La CNESST a publié les résultats de son enquête en lien avec le décès accidentel d’un travailleur, le 16 septembre 2019, à l’entreprise Les Aliments Serval Canada de Louiseville, en Mauricie. M. Beauchemin est décédé à la suite d’un éboulement de sacs lourds alors qu’il s’affairait à des tâches d’entreposage.
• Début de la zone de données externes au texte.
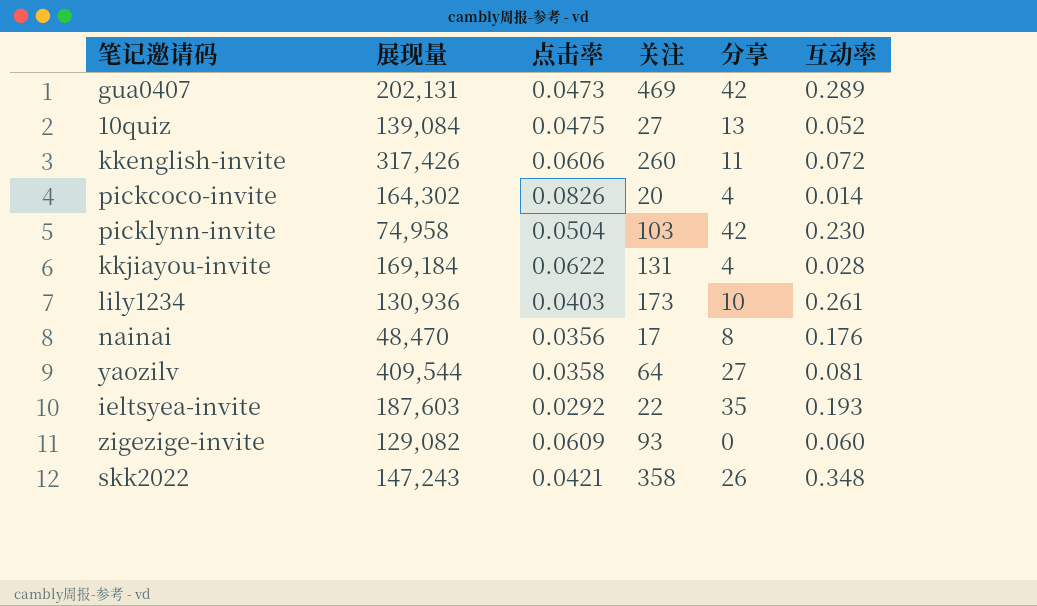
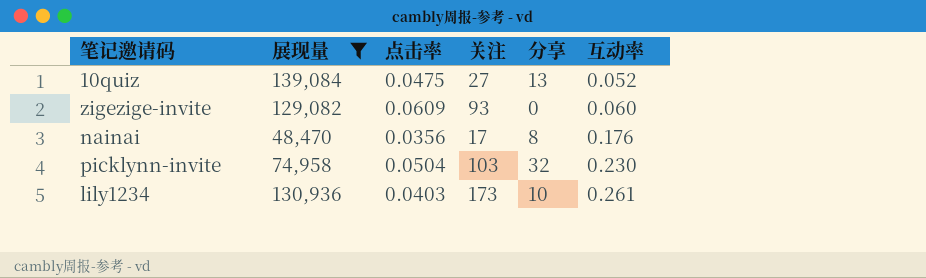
filter: none -> 展现量 <= 139,084
row order: none -> 互动率 ascending
picklynn-invite | 分享: 42 -> 32

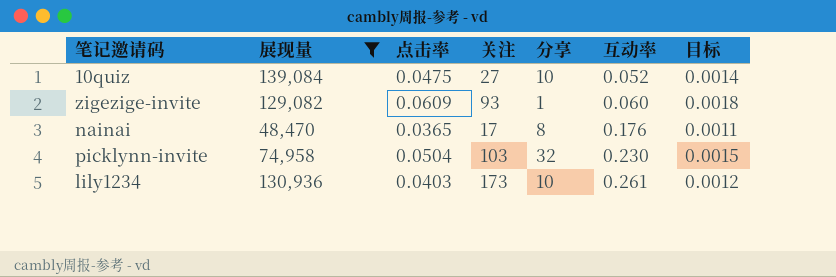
column 目标 | formula: none -> [点击率] * 0.03
10quiz | 分享: 13 -> 10
zigezige-invite | 分享: 0 -> 1
nainai | 点击率: 0.0356 -> 0.0365

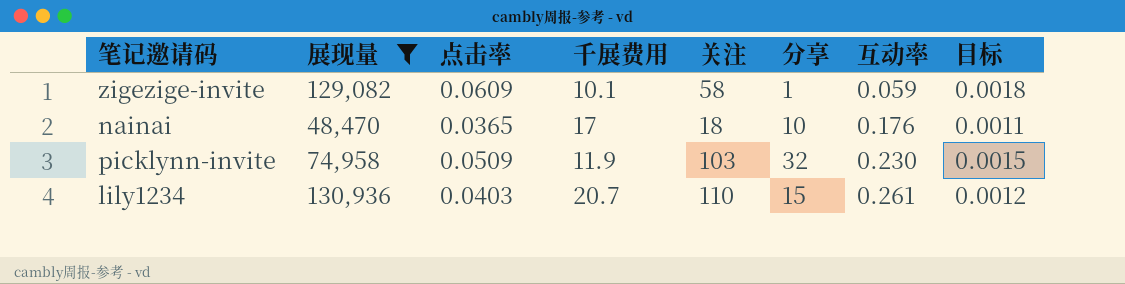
column 千展费用 | position: none -> 4
row 10quiz: 139,084 | 0.0475 | 27 | 10 | 0.052 | 0.0014 -> none
zigezige-invite | 关注: 93 -> 58
zigezige-invite | 互动率: 0.060 -> 0.059
nainai | 关注: 17 -> 18
nainai | 分享: 8 -> 10
picklynn-invite | 点击率: 0.0504 -> 0.0509
lily1234 | 关注: 173 -> 110
lily1234 | 分享: 10 -> 15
Même s’il ne s’agit pas ici d’une entreprise agricole, de telles opérations peuvent avoir lieu dans les coopératives laitières, notamment, et il est pertinent de rappeler les risques et recommandations liées à ce type de manœuvre.
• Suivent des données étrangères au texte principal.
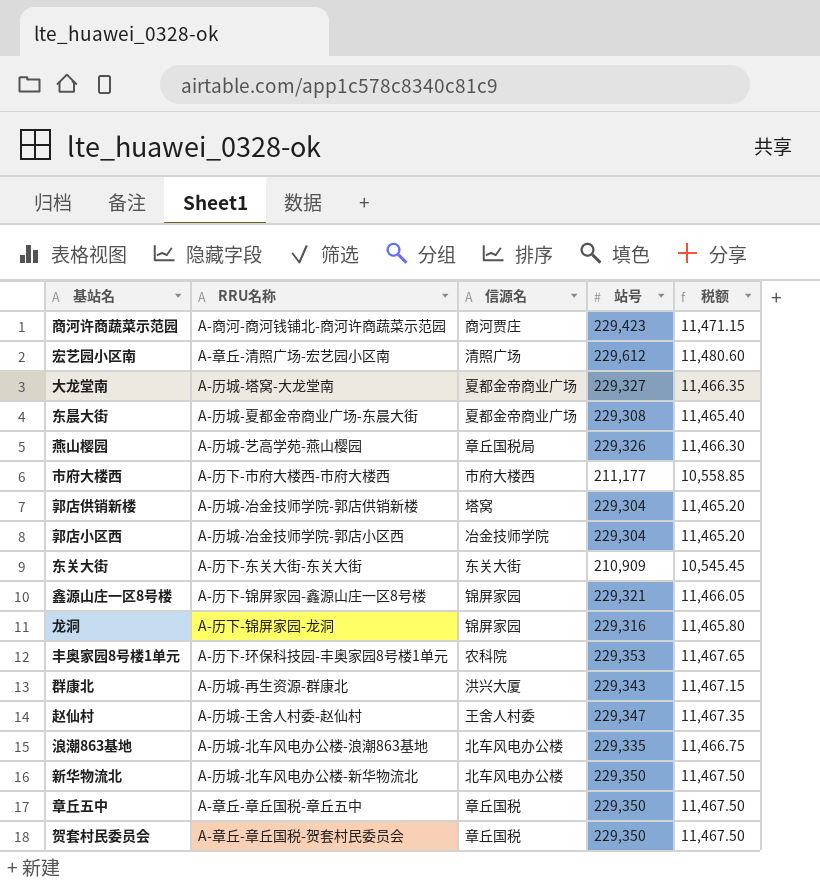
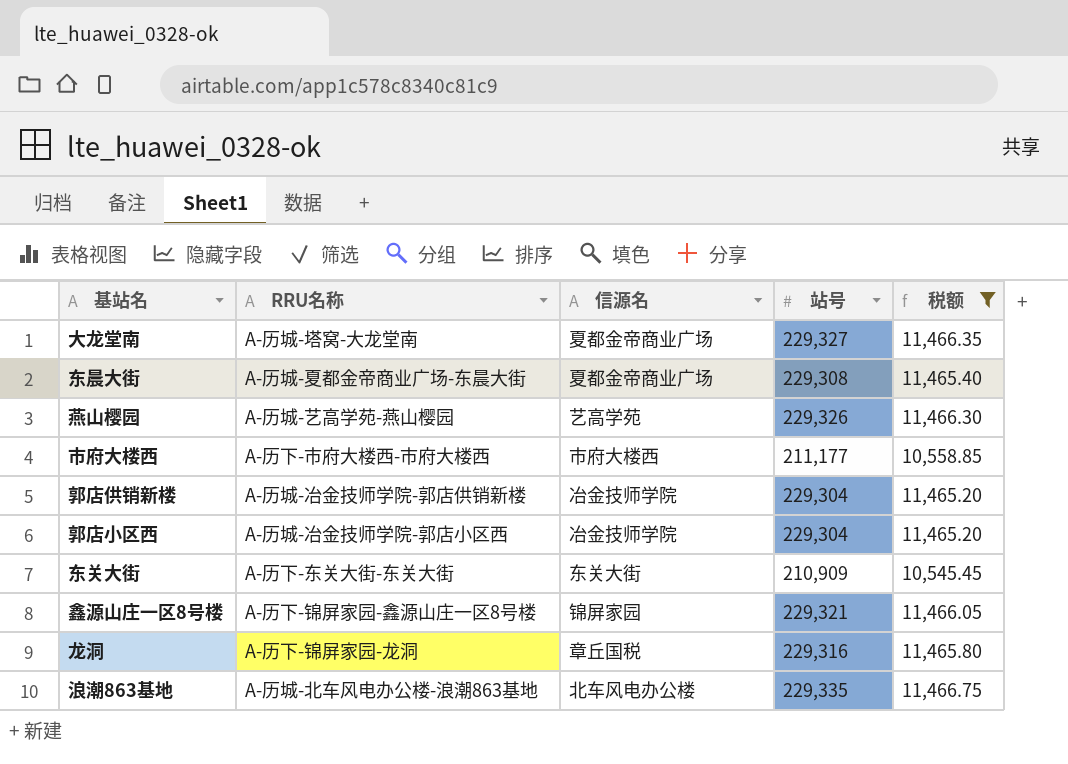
filter: none -> 税额 <= 11,466.75
燕山樱园 | 信源名: 章丘国税局 -> 艺高学苑
郭店供销新楼 | 信源名: 塔窝 -> 冶金技师学院
龙洞 | 信源名: 锦屏家园 -> 章丘国税

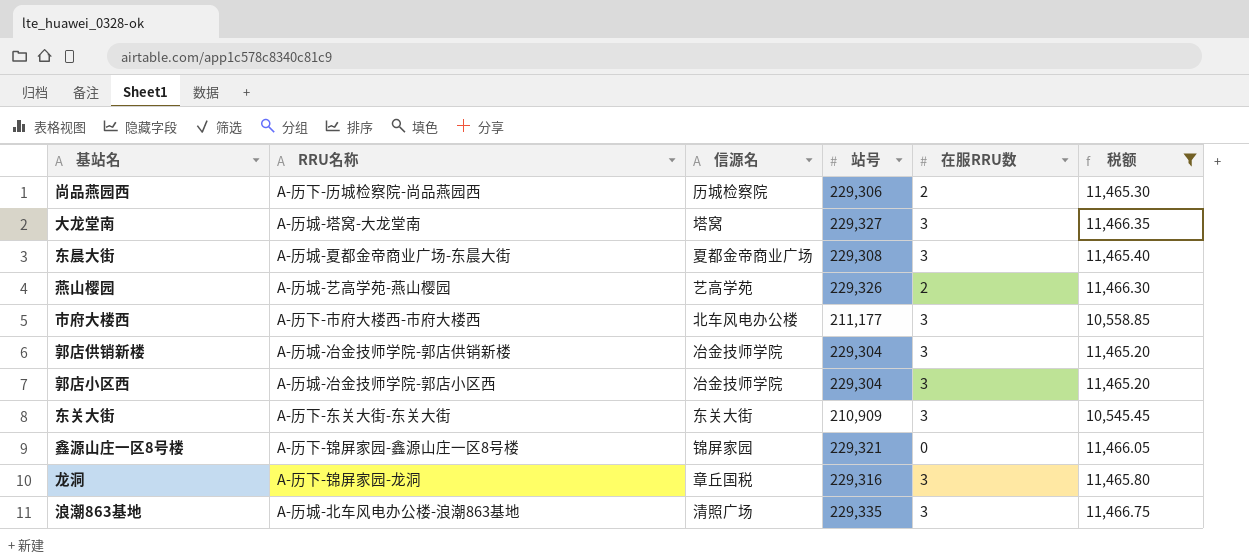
column 在服RRU数 | position: none -> 5
row 尚品燕园西: none -> A-历下-历城检察院-尚品燕园西 | 历城检察院 | 229,306 | 2 | 11,465.30
大龙堂南 | 信源名: 夏都金帝商业广场 -> 塔窝
市府大楼西 | 信源名: 市府大楼西 -> 北车风电办公楼
浪潮863基地 | 信源名: 北车风电办公楼 -> 清照广场

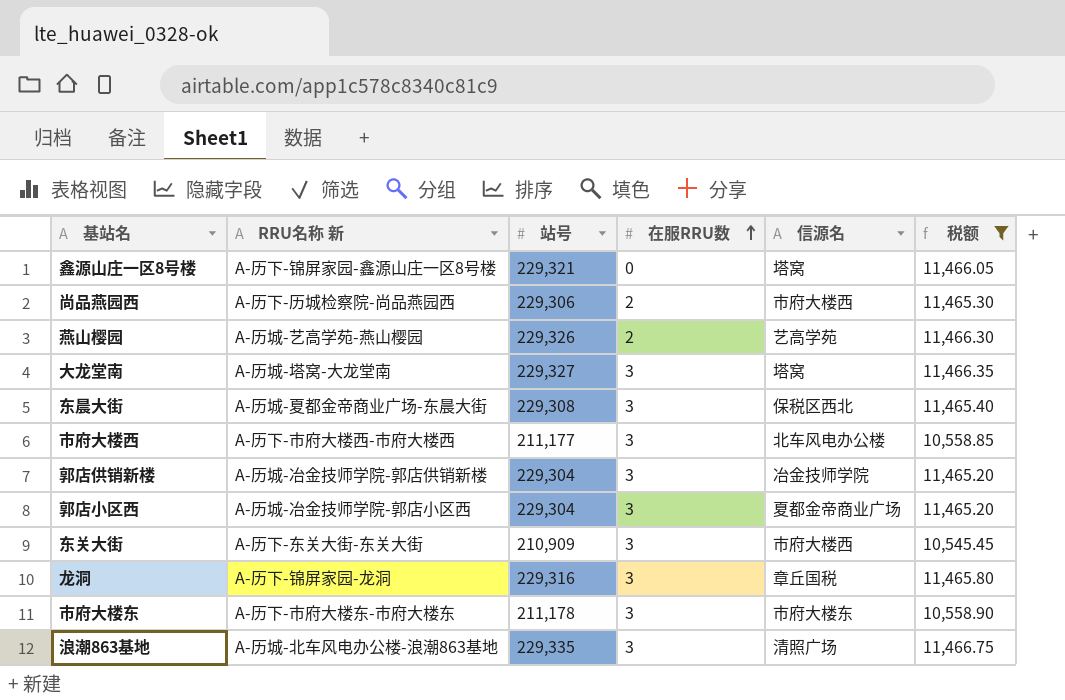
row order: none -> 在服RRU数 ascending
column name: RRU名称 -> RRU名称 新
column 信源名 | position: 3 -> 5
鑫源山庄一区8号楼 | 信源名: 锦屏家园 -> 塔窝
尚品燕园西 | 信源名: 历城检察院 -> 市府大楼西
东晨大街 | 信源名: 夏都金帝商业广场 -> 保税区西北
郭店小区西 | 信源名: 冶金技师学院 -> 夏都金帝商业广场
东关大街 | 信源名: 东关大街 -> 市府大楼西
row 市府大楼东: none -> A-历下-市府大楼东-市府大楼东 | 211,178 | 3 | 市府大楼东 | 10,558.90

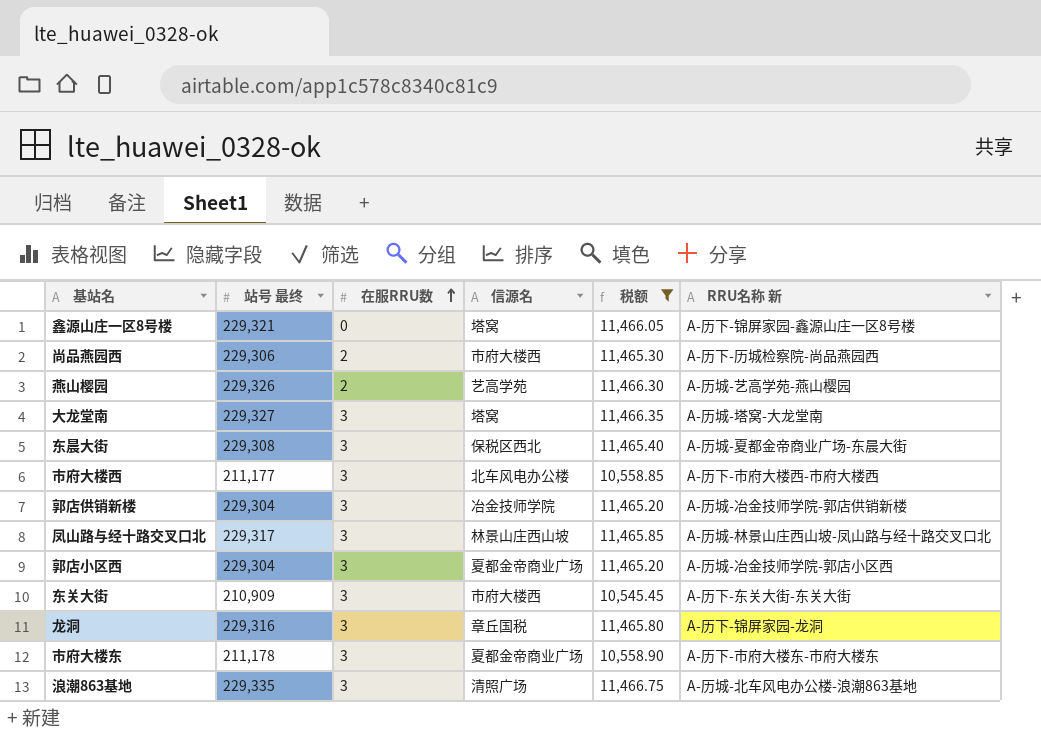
column name: 站号 -> 站号 最终
column RRU名称 新 | position: 2 -> 6
row 凤山路与经十路交叉口北: none -> 229,317 | 3 | 林景山庄西山坡 | 11,465.85 | A-历城-林景山庄西山坡-凤山路与经十路交叉口北
市府大楼东 | 信源名: 市府大楼东 -> 夏都金帝商业广场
Dans son rapport d’investigation, la CNESST rappelle les principales mesures pour éviter les accidents liés à l’entreposage de sacs de matières en vrac, plus particulièrement l’une des deux méthodes suivantes :

  • Empiler les sacs en « pyramide » : l’empilement en pyramide est basé sur le principe de l’empilement en quinconce. Cela signifie que le sac du dessus est toujours déposé sur quatre sacs. La hauteur est limitée par la résistance des sacs. La grosseur des sacs et la densité volumétrique des matières du contenu des sacs auront aussi une influence sur la hauteur maximale d’un empilement en pyramide;
  • Empiler les sacs entre deux structures : les piles de sacs doivent être supportées par des murs ou des structures de chaque côté de l’empilement.

 

Une entreprise qui procède a l’entreposage de sacs doit respecter en tout temps les recommandations et les guides d’utilisation fournis par les fabricants concernant l’empilage, et ce, de façon à assurer la stabilité des piles et que cette opération soit effectuée de façon sécuritaire.
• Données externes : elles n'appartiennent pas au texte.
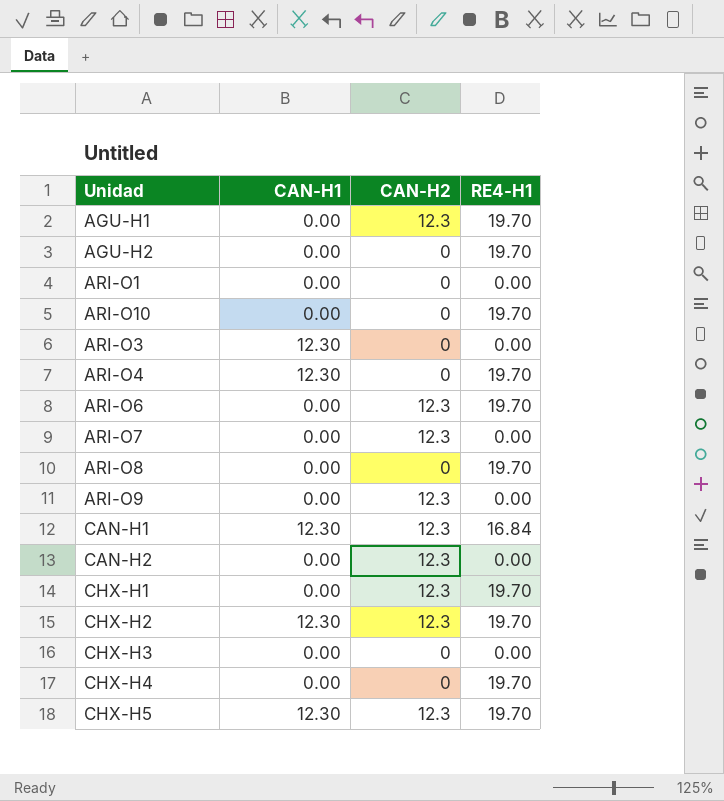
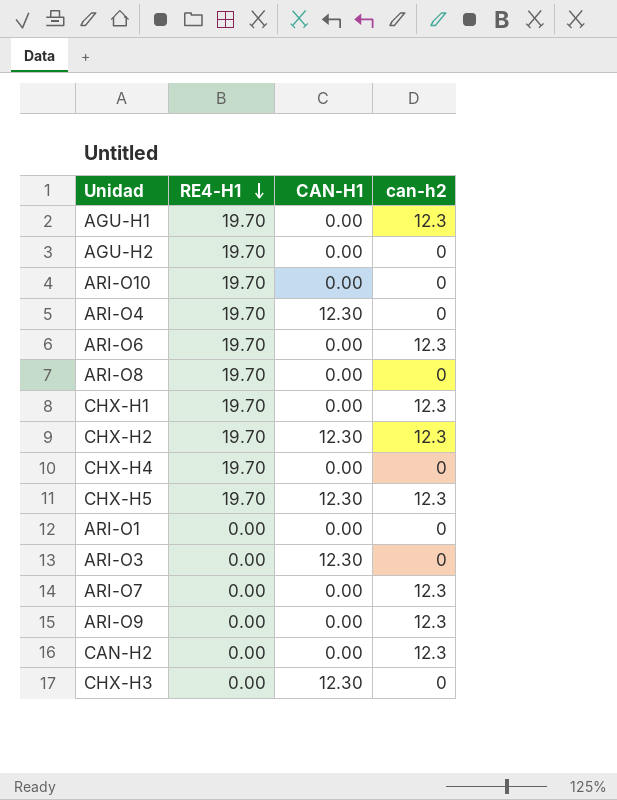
row order: none -> RE4-H1 descending
column RE4-H1 | position: 4 -> 2
column name: CAN-H2 -> can-h2
row CAN-H1: 12.30 | 12.3 | 16.84 -> none
CHX-H3 | CAN-H1: 0.00 -> 12.30

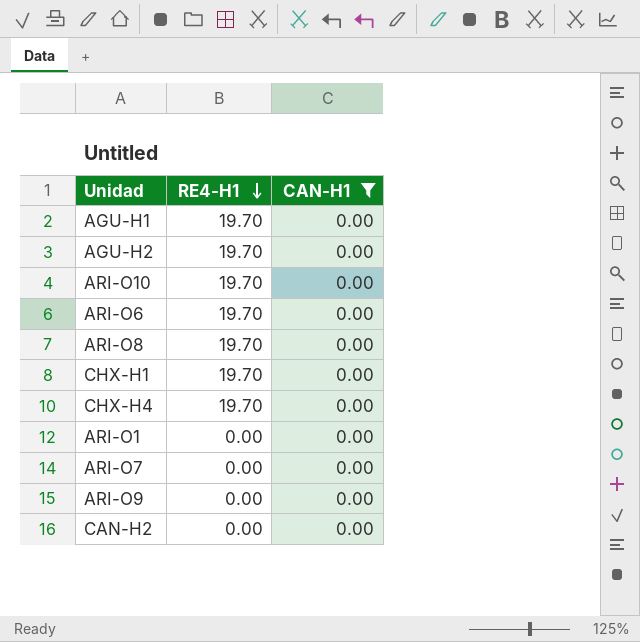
filter: none -> CAN-H1 = 0.00
column can-h2 | position: 4 -> none

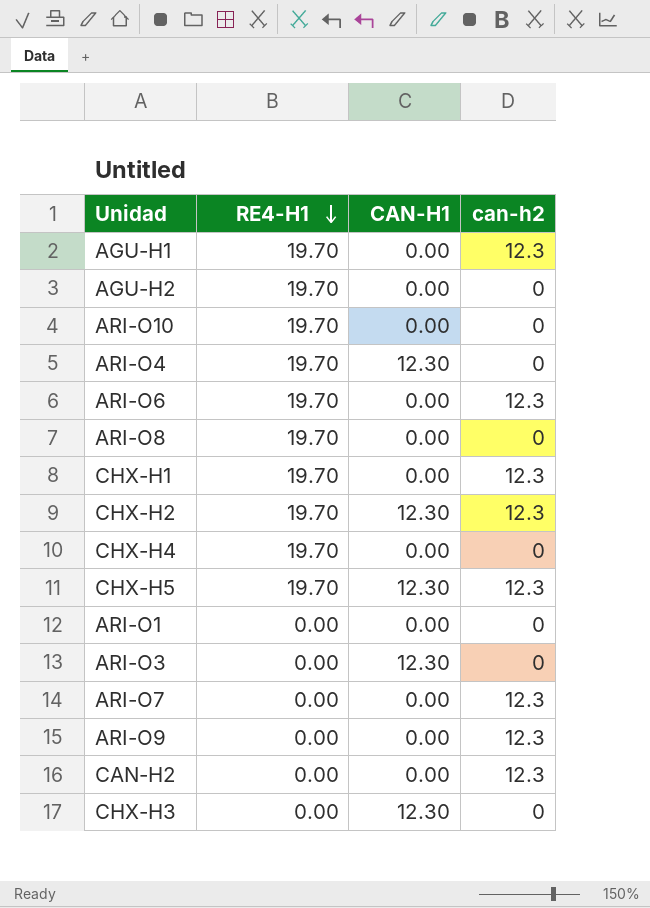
filter: CAN-H1 = 0.00 -> none
column can-h2 | position: none -> 4

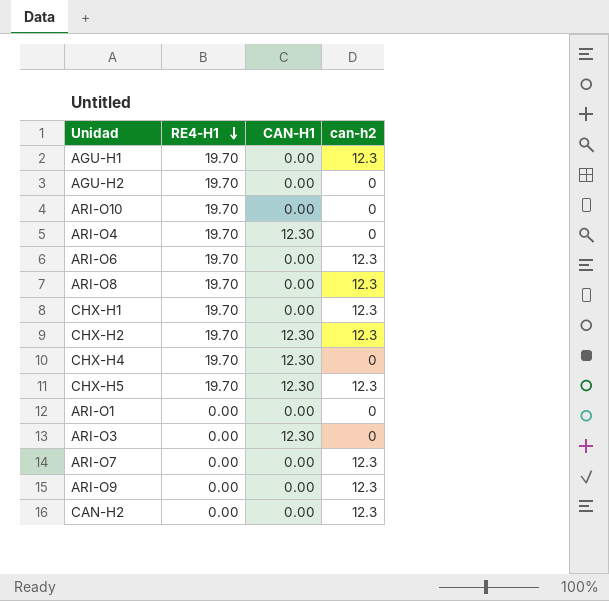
row CHX-H3: 0.00 | 12.30 | 0 -> none
ARI-O8 | can-h2: 0 -> 12.3
CHX-H4 | CAN-H1: 0.00 -> 12.30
Rappelons qu’en vertu de l’article 50 de la Loi sur la santé et la sécurité du travail, un employeur est tenu de « prendre les mesures nécessaires pour protéger la santé et assurer la sécurité et l’intégrité physique de ses travailleurs », de même que de « s’assurer que l’organisation du travail ainsi que les équipements, les méthodes et les techniques pour l’accomplir sont sécuritaires ». Les travailleurs doivent pour leur part collaborer avec l’employeur afin de repérer les dangers et mettre en place les moyens pour les éliminer ou les contrôler (art. 49 LSST).